Virginia law requires circuit judges and local sheriffs to collaborate on establishing and maintaining courthouse security, according to an official opinion of Attorney General Ken Cuccinelli.

The July 12 opinion acknowledges court decisions giving judges “inherent authority” to regulate court security, in addition to authority found in the state code.

The opinion was requested by Portsmouth Sheriff Bill Watson, who asked whether circuit court judges could decide to allow cellphones into the courthouse and whether judges could delegate authority to decide who is allowed in certain courthouse areas.

Yes and no, said Cuccinelli in his response. The circuit judges do have the legal authority to establish a general rule that cellular telephones are permitted in the courthouse, he said. While the judges have the power to set rules on courthouse security, the power may not be delegated to a court administrator, he said.

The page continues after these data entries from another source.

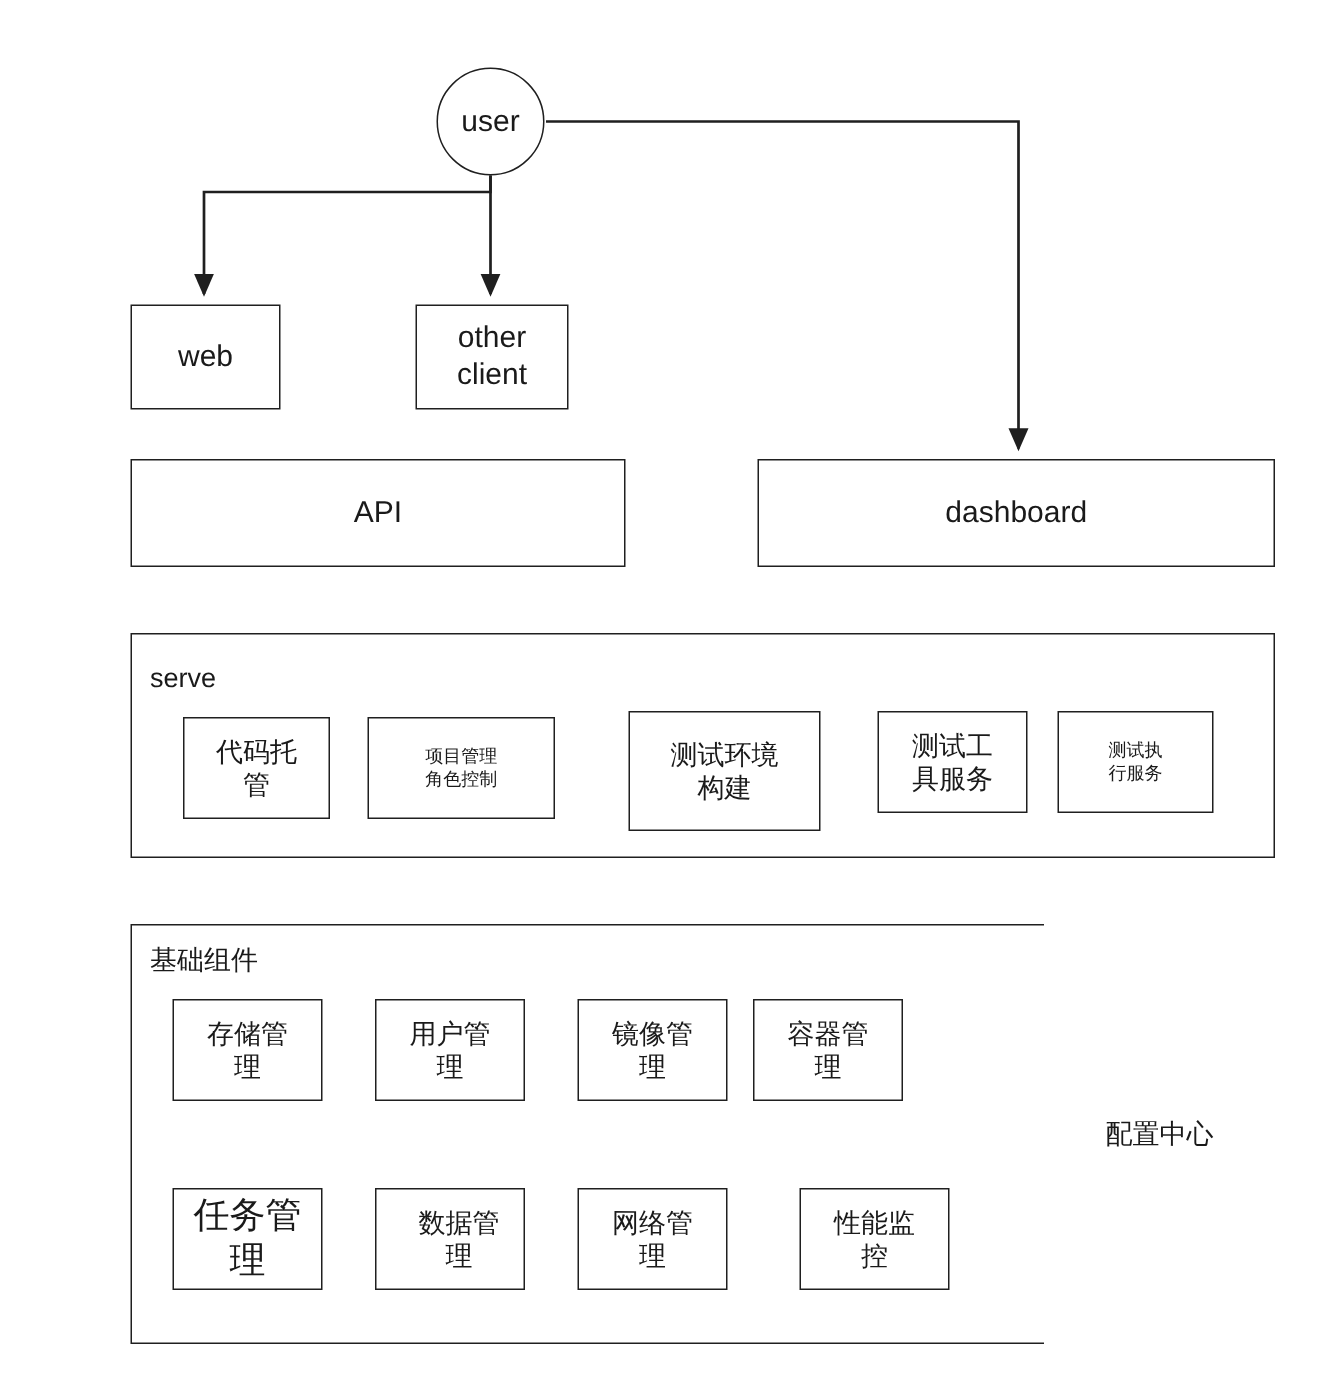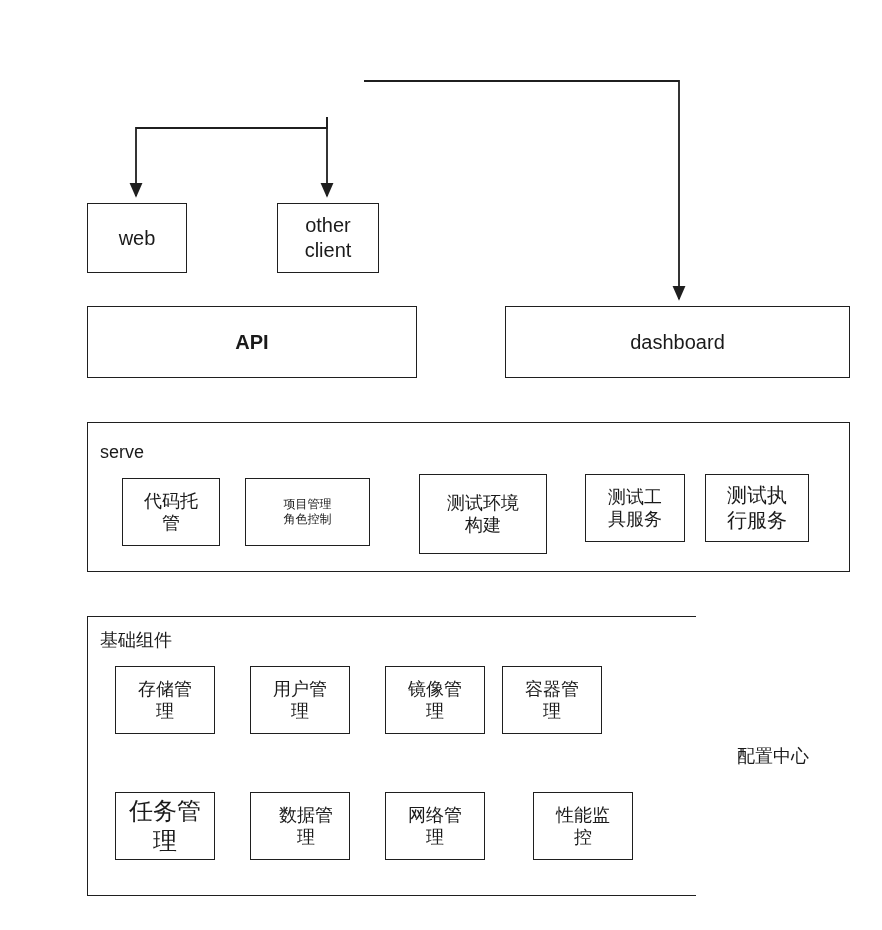--- a/index.html
+++ b/index.html
@@ -128,6 +128,9 @@
       <div class="node" style="left: 696px; top: 616px; width: 154px; height: 280px; font-size: 18px; border: none;"><span style="white-space: pre-line;">配置中心</span></div>
     </div>
 
+  <div class="actor" id="actor-node" style="left: 291px; top: 45px; width: 72px; height: 72px; font-size: 20px;">
+    <span>user</span>
+  </div>
 
 </div>
 

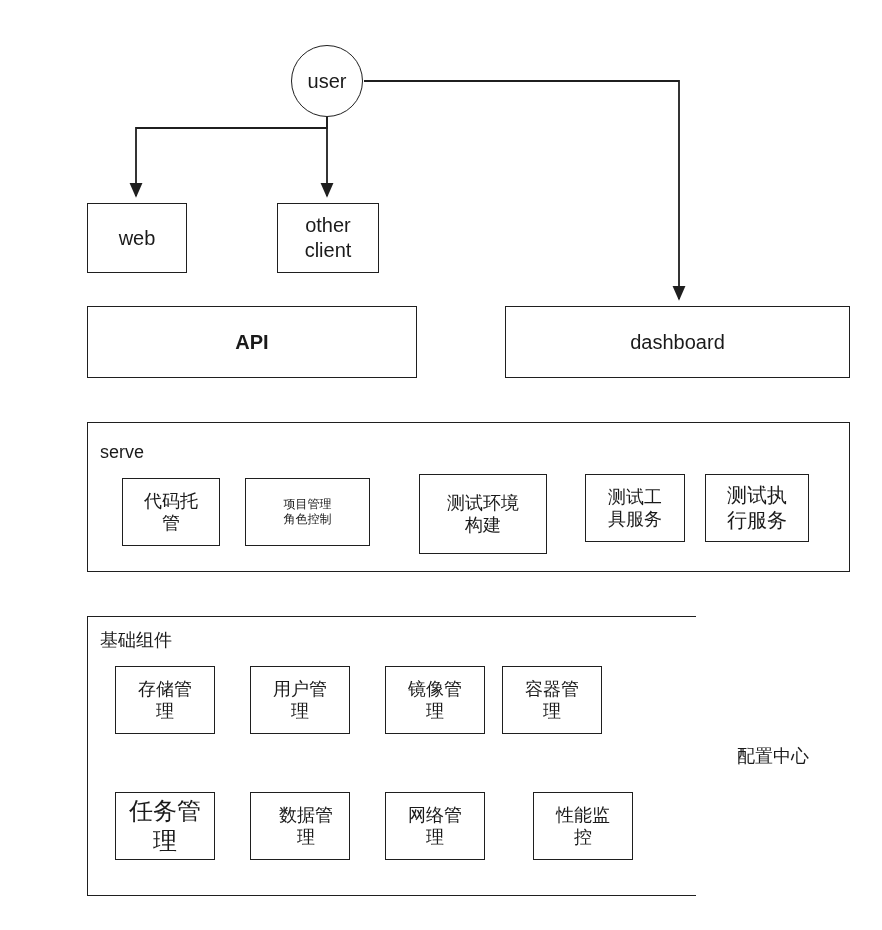--- a/index.html
+++ b/index.html
@@ -97,7 +97,7 @@
       <div class="node" style="left: 87px; top: 203px; width: 100px; height: 70px; font-size: 20px;"><span style="white-space: pre-line;">web</span></div>
       <div class="node" style="left: 277px; top: 203px; width: 102px; height: 70px; font-size: 20px;"><span style="white-space: pre-line;">other
 client</span></div>
-      <div class="node" style="left: 87px; top: 306px; width: 330px; height: 72px; font-size: 20px; font-weight: bold;"><span style="white-space: pre-line;">API</span></div>
+      <div class="node" style="left: 87px; top: 306px; width: 330px; height: 72px; font-size: 20px;"><span style="white-space: pre-line;">API</span></div>
       <div class="node" style="left: 505px; top: 306px; width: 345px; height: 72px; font-size: 20px;"><span style="white-space: pre-line;">dashboard</span></div>
       <div class="node" style="left: 122px; top: 478px; width: 98px; height: 68px; font-size: 18px;"><span style="white-space: pre-line;">代码托
 管</span></div>

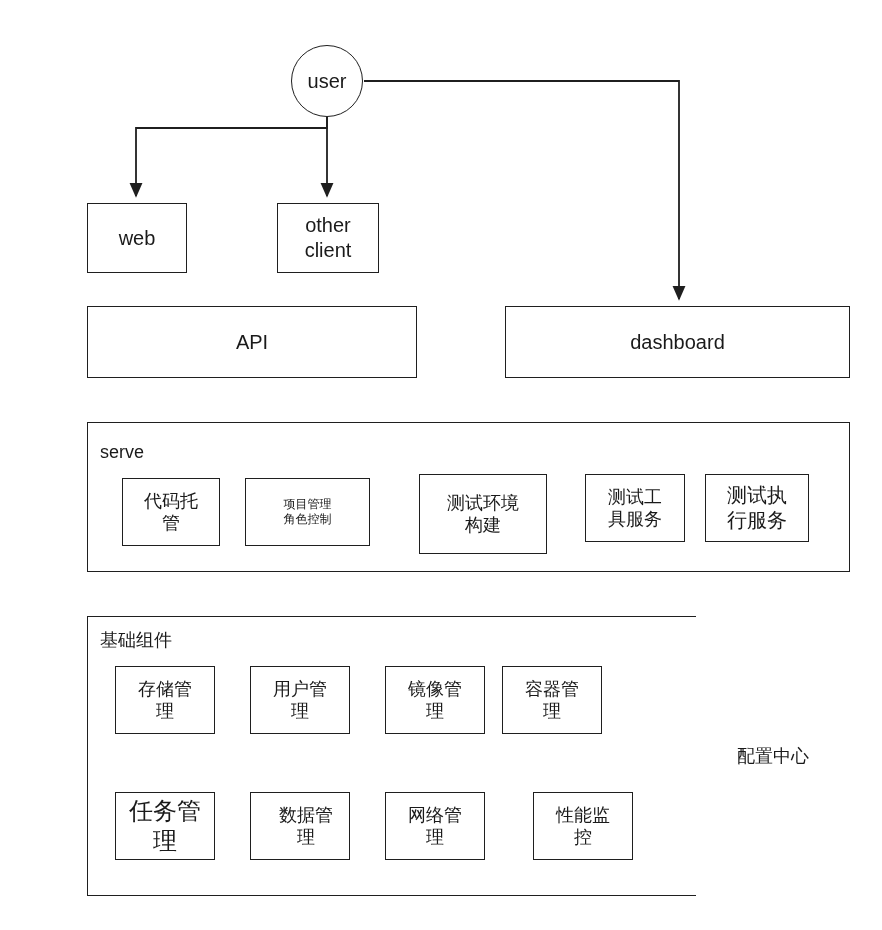--- a/index.html
+++ b/index.html
@@ -107,7 +107,7 @@
 构建</span></div>
       <div class="node" style="left: 585px; top: 474px; width: 100px; height: 68px; font-size: 18px;"><span style="white-space: pre-line;">测试工
 具服务</span></div>
-      <div class="node" style="left: 705px; top: 474px; width: 104px; height: 68px; font-size: 20px;"><span style="white-space: pre-line;">测试执
+      <div class="node" style="left: 705px; top: 474px; width: 104px; height: 68px; font-size: 12px;"><span style="white-space: pre-line;">测试执
 行服务</span></div>
       <div class="node" style="left: 115px; top: 666px; width: 100px; height: 68px; font-size: 18px;"><span style="white-space: pre-line;">存储管
 理</span></div>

Despite the judges’ authority, however, a sheriff has the authority to act in any specific instance in which a cellular telephone causes a disturbance or otherwise endangers public safety within the courthouse, Cuccinelli said.

Col. John Gomoke with the Portsmouth sheriff’s office said there had been conflicting requests from circuit judges on cellphone policy. “Some of them want to allow them, some of them don’t,” he said.

Portsmouth Chief Circuit Judge Kenneth R. Melvin said he was unaware of any dispute. “Generally speaking, we get along well with the sheriff on courthouse security matters,” he said.